* Required work
Your copy should run exactly from the line containing "(286, 210) none" to the last line of the entries below, and it should include no pictures.

++++

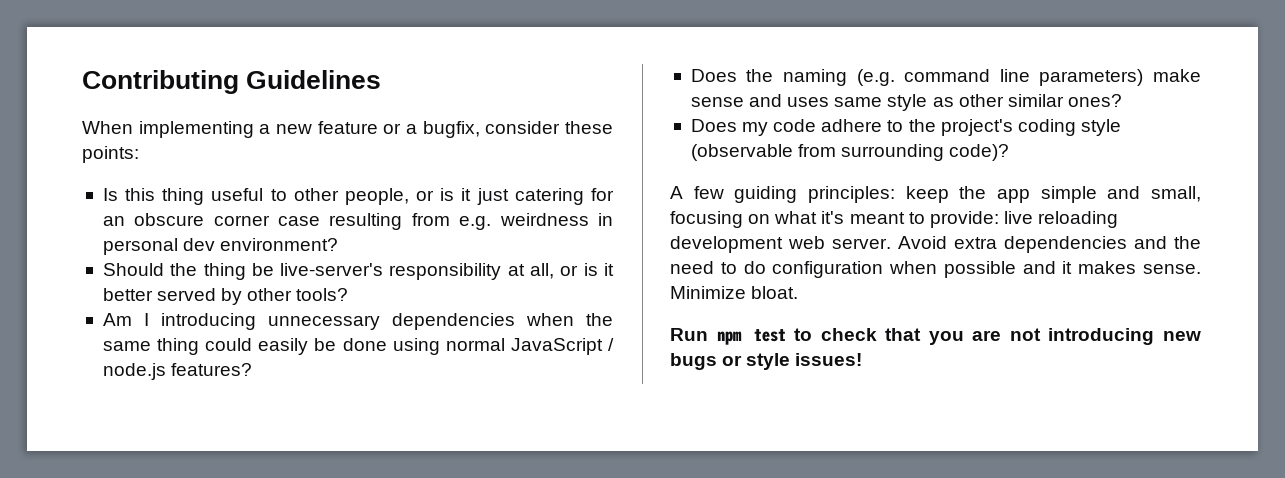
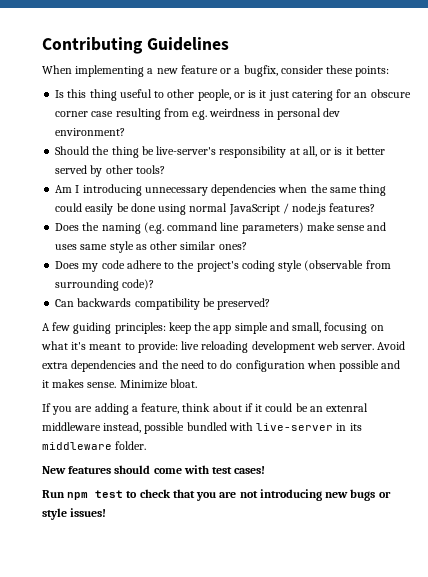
(1010, 152) none -> [55,298,271,310] // Can backwards compatibility be preserved?
(799, 292) none -> [42,403,369,415] [42,422,362,434] [42,441,147,450] [42,465,266,474] // If you are adding a feature, think about if it could be an extenral middleware instead, possible bundled with live-server in its middleware folder. // New features should come with test cases!

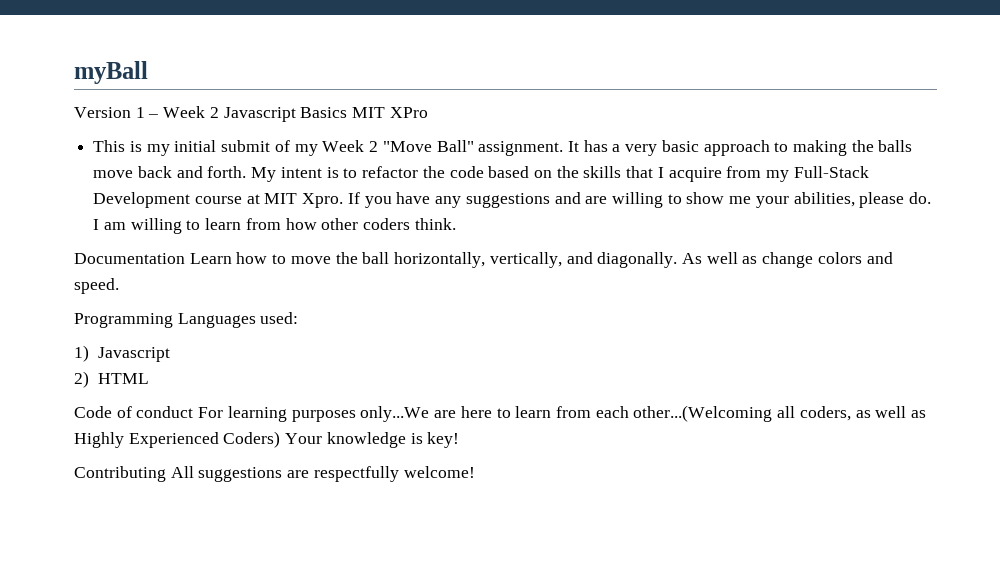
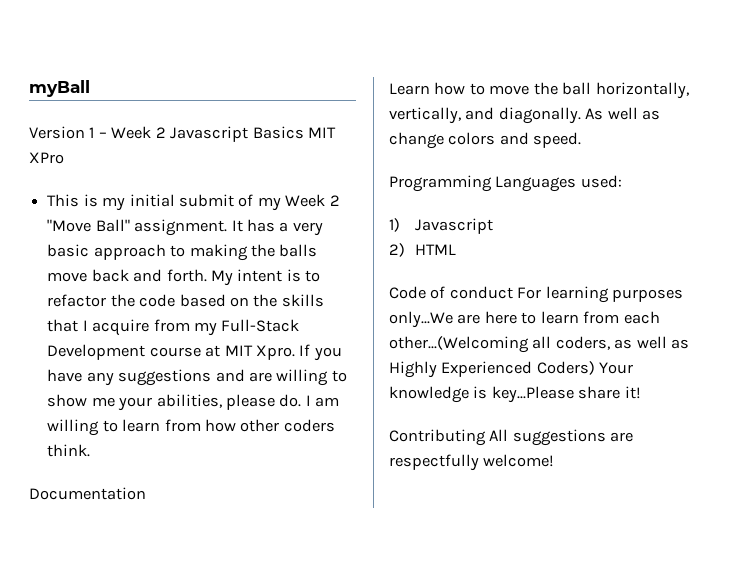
(185, 258) none -> (146, 493) //
[427,432,460,448] key! -> [491,386,641,403] key...Please share it!

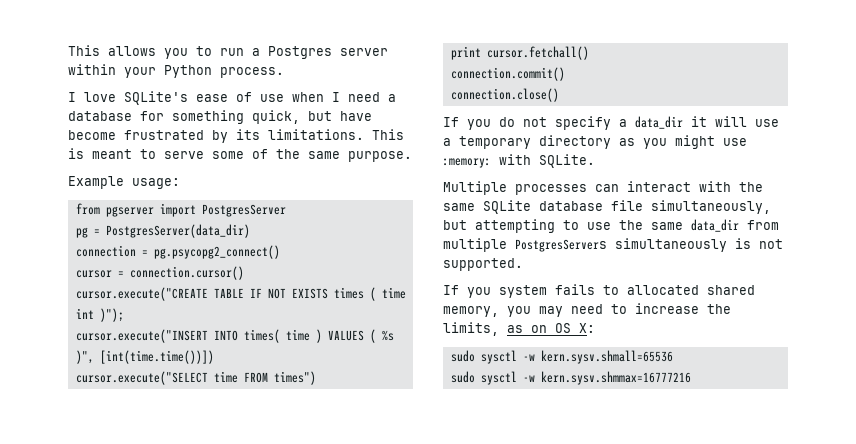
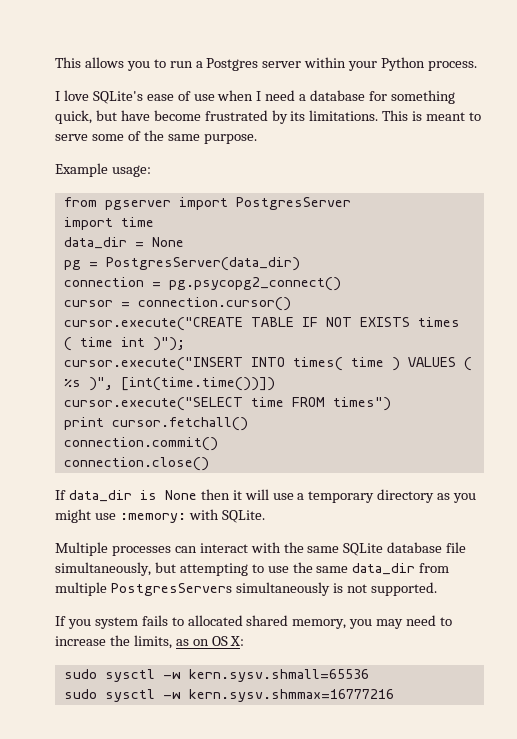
(286, 210) none -> [63,217,154,230] [63,237,184,249] // import time // data_dir = None
[467,116,683,130] you do not specify a data_dir -> [68,489,230,502] data_dir is None then

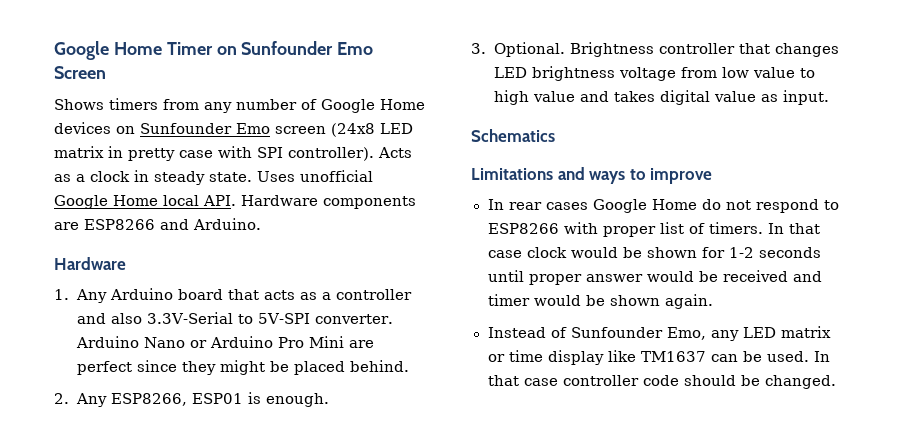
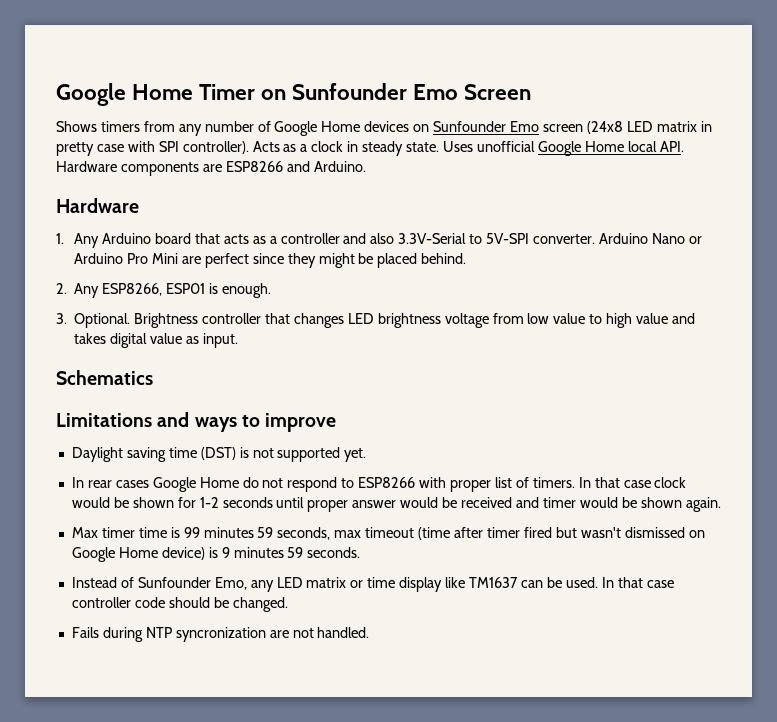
(713, 176) none -> [71,447,367,462] // Daylight saving time (DST) is not supported yet.
(713, 301) none -> [71,527,705,540] [71,547,361,562] // Max timer time is 99 minutes 59 seconds, max timeout (time after timer fired but wasn't dismissed on Google Home device) is 9 minutes 59 seconds.
(836, 382) none -> [71,627,370,642] // Fails during NTP syncronization are not handled.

++++

* Result for this task
(286, 210) none -> [63,217,154,230] [63,237,184,249] // import time // data_dir = None
[467,116,683,130] you do not specify a data_dir -> [68,489,230,502] data_dir is None then

(713, 176) none -> [71,447,367,462] // Daylight saving time (DST) is not supported yet.
(713, 301) none -> [71,527,705,540] [71,547,361,562] // Max timer time is 99 minutes 59 seconds, max timeout (time after timer fired but wasn't dismissed on Google Home device) is 9 minutes 59 seconds.
(836, 382) none -> [71,627,370,642] // Fails during NTP syncronization are not handled.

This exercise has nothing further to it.